*PROBLEM*: Below this sentence is a listing; return exactly its lines from the one with "- Involvement in" to the one with "- She emphasized", both kept, and nothing more.

++++

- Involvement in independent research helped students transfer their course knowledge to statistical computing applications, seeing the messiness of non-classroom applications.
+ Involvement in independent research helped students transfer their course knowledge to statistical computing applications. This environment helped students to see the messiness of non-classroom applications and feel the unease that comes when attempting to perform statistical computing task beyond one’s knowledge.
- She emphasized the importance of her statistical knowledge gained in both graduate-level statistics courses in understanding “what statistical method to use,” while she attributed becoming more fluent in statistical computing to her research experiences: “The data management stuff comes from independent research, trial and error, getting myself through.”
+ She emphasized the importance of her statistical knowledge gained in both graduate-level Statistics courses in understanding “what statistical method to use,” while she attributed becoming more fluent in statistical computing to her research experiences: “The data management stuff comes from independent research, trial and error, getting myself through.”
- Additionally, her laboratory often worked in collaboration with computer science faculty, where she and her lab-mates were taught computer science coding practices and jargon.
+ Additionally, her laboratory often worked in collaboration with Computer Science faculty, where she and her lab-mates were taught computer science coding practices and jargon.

++++

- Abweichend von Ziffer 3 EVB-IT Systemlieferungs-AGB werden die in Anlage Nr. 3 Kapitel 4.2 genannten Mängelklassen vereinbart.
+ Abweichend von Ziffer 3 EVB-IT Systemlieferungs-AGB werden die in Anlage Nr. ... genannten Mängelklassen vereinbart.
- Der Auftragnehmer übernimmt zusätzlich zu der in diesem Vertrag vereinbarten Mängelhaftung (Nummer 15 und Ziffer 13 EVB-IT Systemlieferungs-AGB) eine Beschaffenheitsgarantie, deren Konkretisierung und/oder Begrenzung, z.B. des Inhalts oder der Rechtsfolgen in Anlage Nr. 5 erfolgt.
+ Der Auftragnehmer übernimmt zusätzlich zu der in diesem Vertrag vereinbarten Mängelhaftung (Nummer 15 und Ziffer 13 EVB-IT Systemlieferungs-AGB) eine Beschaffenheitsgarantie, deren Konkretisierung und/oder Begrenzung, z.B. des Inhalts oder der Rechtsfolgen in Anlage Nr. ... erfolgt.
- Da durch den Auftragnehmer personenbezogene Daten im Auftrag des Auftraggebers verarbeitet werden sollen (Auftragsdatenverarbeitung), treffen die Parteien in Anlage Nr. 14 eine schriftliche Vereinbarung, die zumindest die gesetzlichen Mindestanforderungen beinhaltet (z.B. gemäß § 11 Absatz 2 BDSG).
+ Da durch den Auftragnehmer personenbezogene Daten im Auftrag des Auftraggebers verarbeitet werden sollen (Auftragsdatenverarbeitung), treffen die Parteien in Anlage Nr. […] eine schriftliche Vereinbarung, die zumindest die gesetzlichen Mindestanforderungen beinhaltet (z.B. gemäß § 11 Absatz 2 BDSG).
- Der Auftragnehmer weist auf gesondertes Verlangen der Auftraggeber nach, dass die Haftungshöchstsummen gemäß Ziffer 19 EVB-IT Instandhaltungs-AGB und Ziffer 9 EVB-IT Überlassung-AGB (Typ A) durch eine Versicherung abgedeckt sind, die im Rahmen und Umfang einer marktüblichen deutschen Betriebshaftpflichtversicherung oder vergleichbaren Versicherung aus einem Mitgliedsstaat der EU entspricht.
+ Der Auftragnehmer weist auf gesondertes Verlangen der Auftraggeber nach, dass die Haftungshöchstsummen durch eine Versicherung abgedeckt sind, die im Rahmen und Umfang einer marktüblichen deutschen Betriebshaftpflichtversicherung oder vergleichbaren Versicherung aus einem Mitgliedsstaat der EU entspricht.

++++

*ANSWER TO THIS PROBLEM*:
- Involvement in independent research helped students transfer their course knowledge to statistical computing applications, seeing the messiness of non-classroom applications.
+ Involvement in independent research helped students transfer their course knowledge to statistical computing applications. This environment helped students to see the messiness of non-classroom applications and feel the unease that comes when attempting to perform statistical computing task beyond one’s knowledge.
- She emphasized the importance of her statistical knowledge gained in both graduate-level statistics courses in understanding “what statistical method to use,” while she attributed becoming more fluent in statistical computing to her research experiences: “The data management stuff comes from independent research, trial and error, getting myself through.”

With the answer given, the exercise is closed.